We’ve previously blogged about pruning trees as it’s an important part of tree maintenance. It’s something you can do yourself if you understand what you are doing, otherwise you can constantly employ a professional. The main points to look out for are:.
- Crossing branches: get rid of the smaller branch so the more powerful one can grow without being harmed.
- Broken and dead branches: a clean cut will help the tree recover.
Low branches: eliminate branches that are low and are susceptible to damage (i.e. by an impact). You can likewise remove low branches for aesthetic functions.
Keep soil healthy.
There are two methods you can make sure that the soil around your tree is rich in nutrients.
- Use mulch. Spread a layer of mulch around your tree, about 2 to 4 inches thick. The mulch does not have to touch the trunk.
- Plant lawn or some type of ground cover. Dead plant material will decay in the ground and enhance the soil. Ensure your plants can prosper in the shade and that their roots don’t compete with the tree.
Nearby Areas That We Cover:
Kilberry (Scottish Gaelic: Cill Bheiridh) is a village in Argyll and Bute, Scotland.
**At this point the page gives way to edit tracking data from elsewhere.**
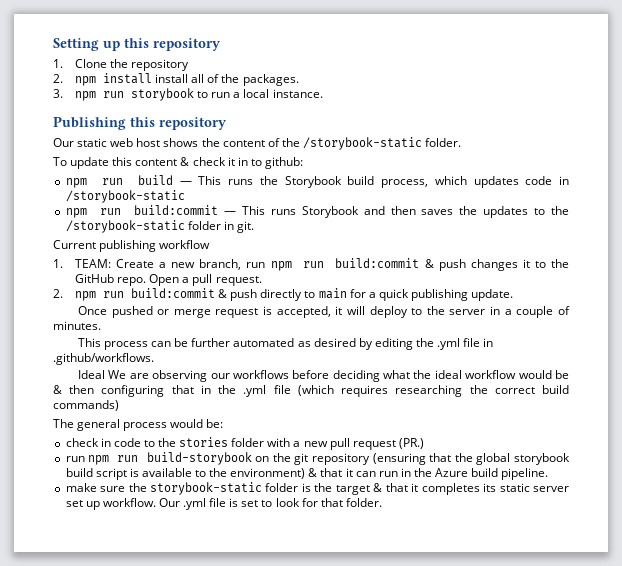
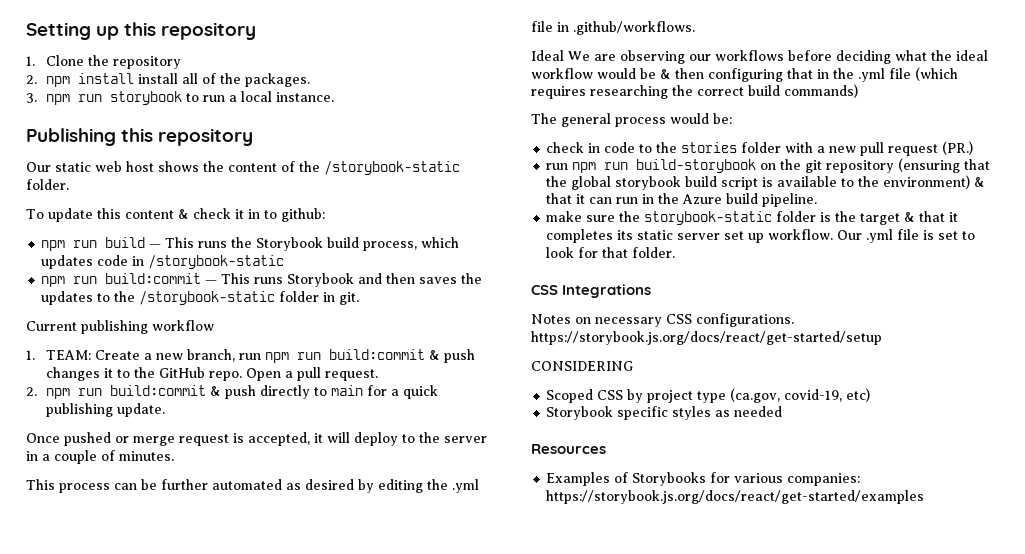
(382, 502) none -> [531,284,652,298] [531,313,794,327] [531,331,882,345] [531,361,633,371] [546,388,871,403] [546,406,783,420] [531,444,606,454] [546,472,861,486] [546,490,925,504] // CSS Integrations // Notes on necessary CSS configurations. https://storybook.js.org/docs/react/get-started/setup // CONSIDERING // Scoped CSS by project type (ca.gov, covid-19, etc) // Storybook specific styles as needed // Resources // Examples of Storybooks for various companies: https://storybook.js.org/docs/react/get-started/examples

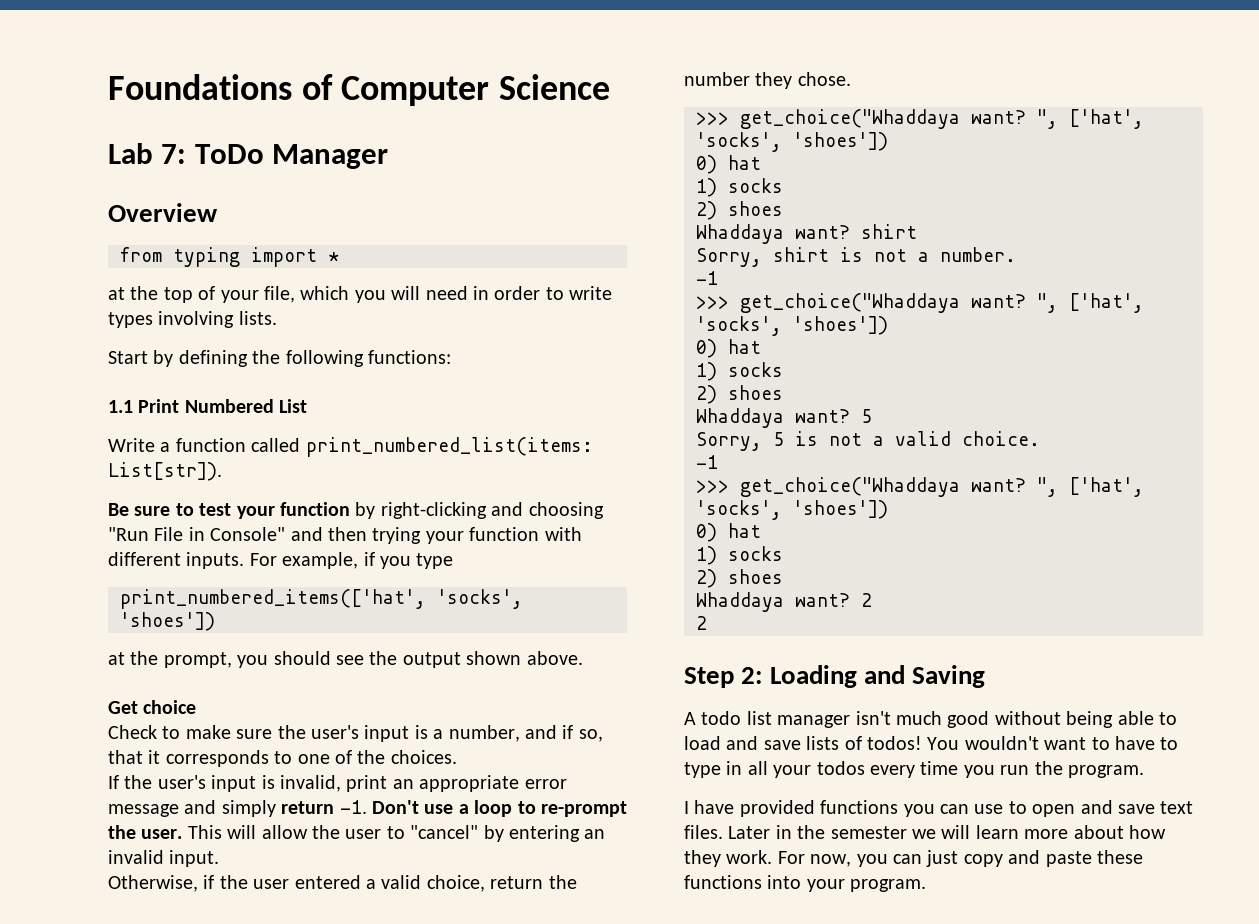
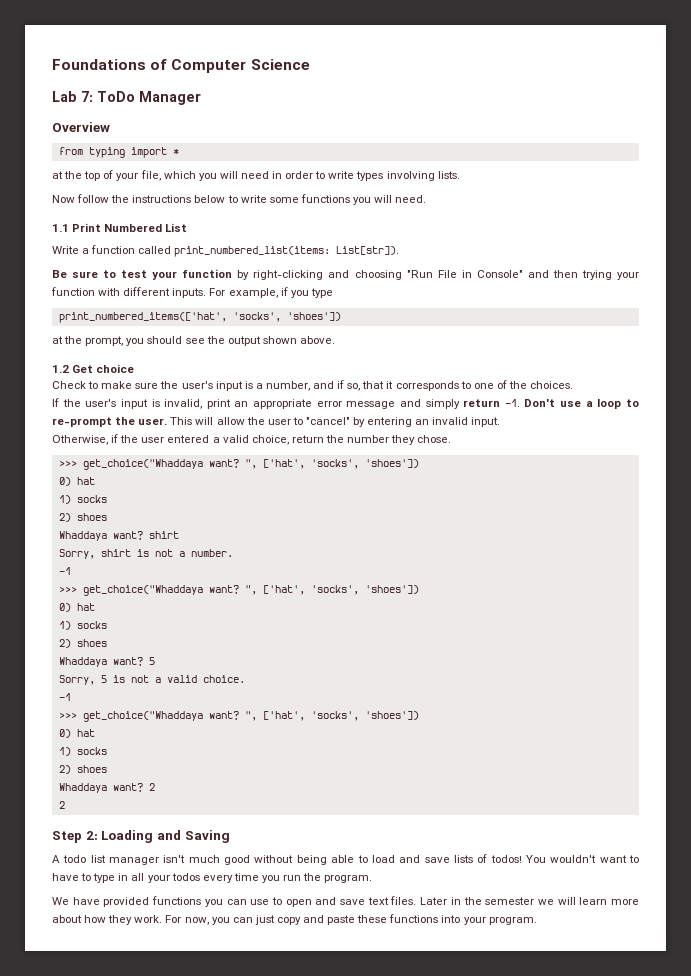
[108,350,451,367] Start by defining the following functions: -> [52,194,427,205] Now follow the instructions below to write some functions you will need.
(583, 658) none -> [52,365,69,373] 1.2
[684,801,689,814] I -> [52,897,69,905] We

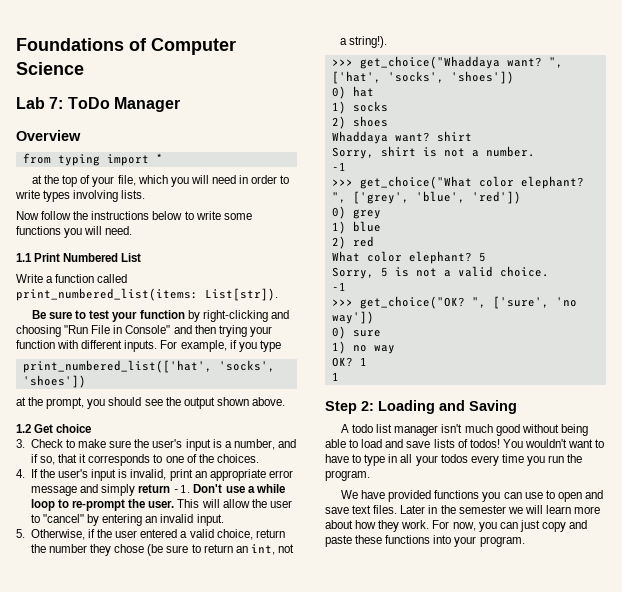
[58,312,227,323] print_numbered_items(['hat', -> [22,360,212,373] print_numbered_list(['hat',
(135, 368) none -> [16,439,25,448] 3.
(574, 385) none -> [16,469,25,478] 4.
(593, 404) none -> [255,484,285,493] while
(501, 422) none -> [16,529,25,538] 5.
[417,435,452,443] chose. -> [114,544,295,556] [339,36,388,48] chose (be sure to return an int, not a string!).
[82,585,419,596] [58,603,95,612] [58,621,107,630] [58,639,107,648] [58,657,143,667] get_choice("Whaddaya want? ", ['hat', 'socks', 'shoes']) // 0) hat // 1) socks // 2) shoes // Whaddaya want? -> [359,176,584,189] [331,191,521,204] [331,206,381,219] [331,221,381,234] [331,236,374,249] [331,251,472,264] get_choice("What color elephant? ", ['grey', 'blue', 'red']) // 0) grey // 1) blue // 2) red // What color elephant?
[82,711,419,722] [58,729,95,738] [58,747,107,756] [58,765,107,774] [58,783,155,793] [58,801,65,809] get_choice("Whaddaya want? ", ['hat', 'socks', 'shoes']) // 0) hat // 1) socks // 2) shoes // Whaddaya want? 2 // 2 -> [359,296,577,309] [331,311,374,324] [331,326,381,339] [331,341,395,354] [331,357,367,367] [331,372,339,381] get_choice("OK? ", ['sure', 'no way']) // 0) sure // 1) no way // OK? 1 // 1

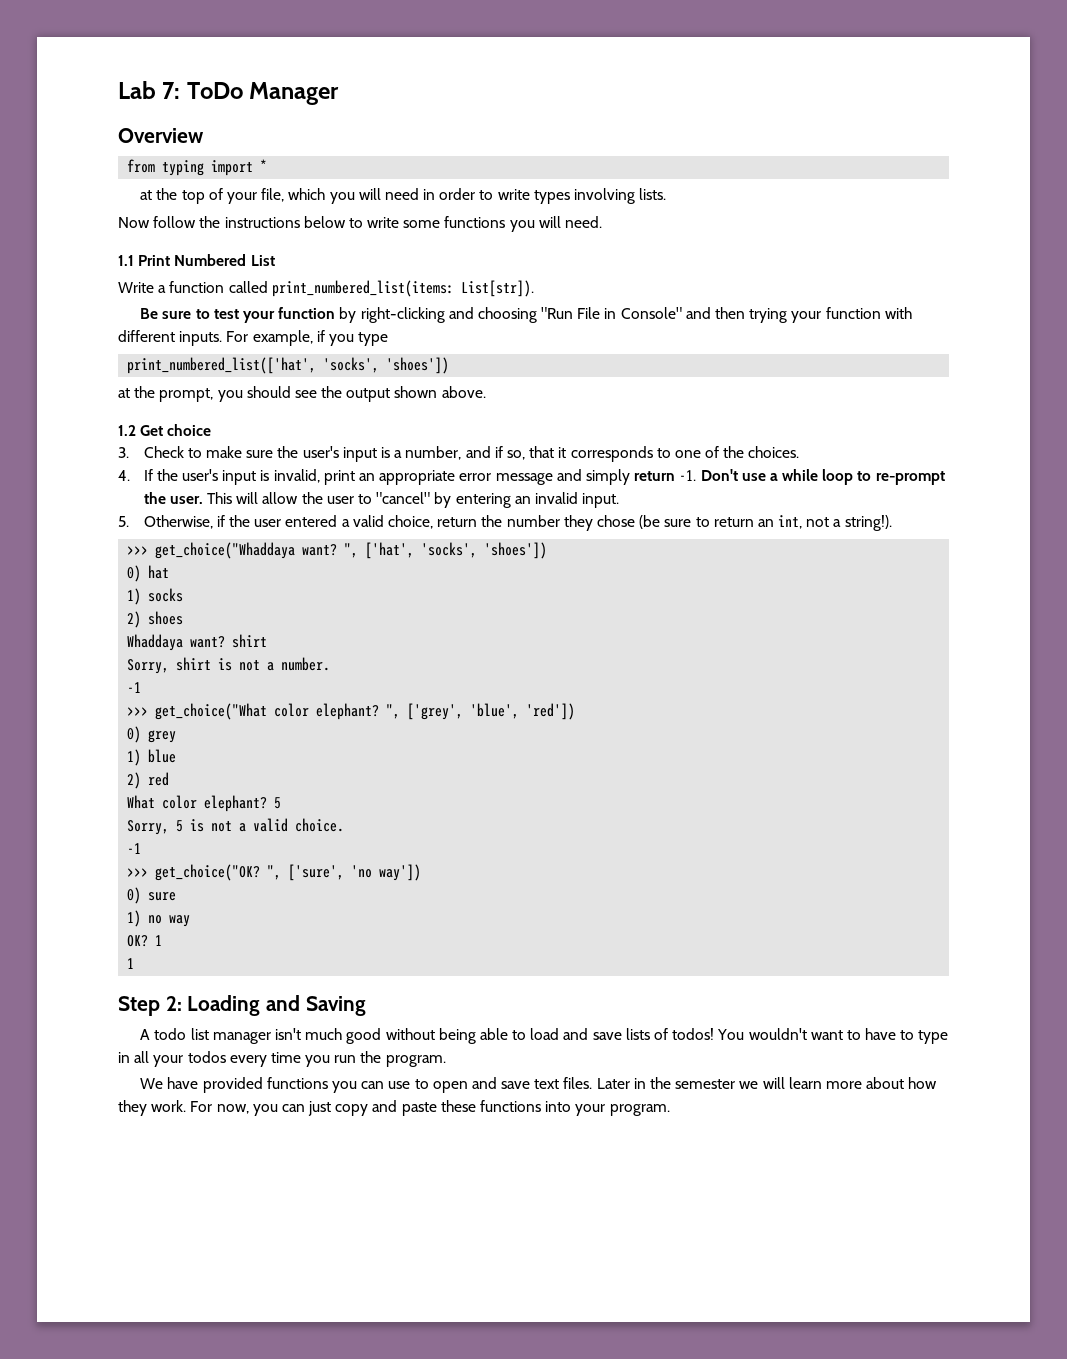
[16,38,236,55] [16,62,84,75] Foundations of Computer Science // -> (118, 90) none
It is close to the western coast of the district of Knapdale.
Kilberry Castle, just to the west of the village, was built in 1497 as a L-plan castle by a cadet branch of Clan Campbell. The castle was destroyed by an English pirate in 1513. The ruins were incorporated into the present mansion, built in 1844 by John Campbell and enlarged in 1871.
A group of sculptured stones, in the care of Historic Environment Scotland, are on display in a purpose-built shelter in the grounds of the castle. The stones, which include cross-slabs and medieval grave markers, originally came from the medieval parish church, which was destroyed in the 17th century.